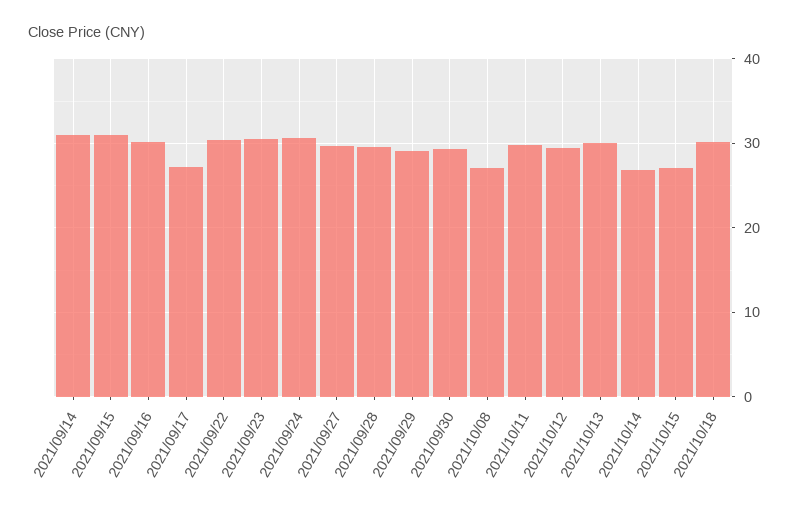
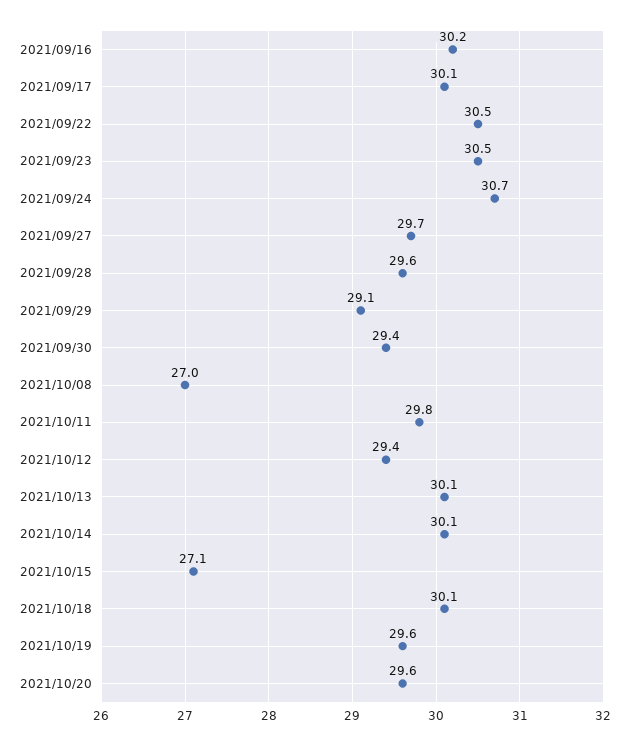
2021/09/14: 31 -> none
2021/09/15: 31 -> none
2021/09/17: 27 -> 30.1
2021/10/14: 27 -> 30.1
2021/10/19: none -> 29.6
2021/10/20: none -> 29.6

- _Problem statement_
Where the word "none" appears in a line of the data above, tally that line; then give the total and nothing more.

- _Answer space_
4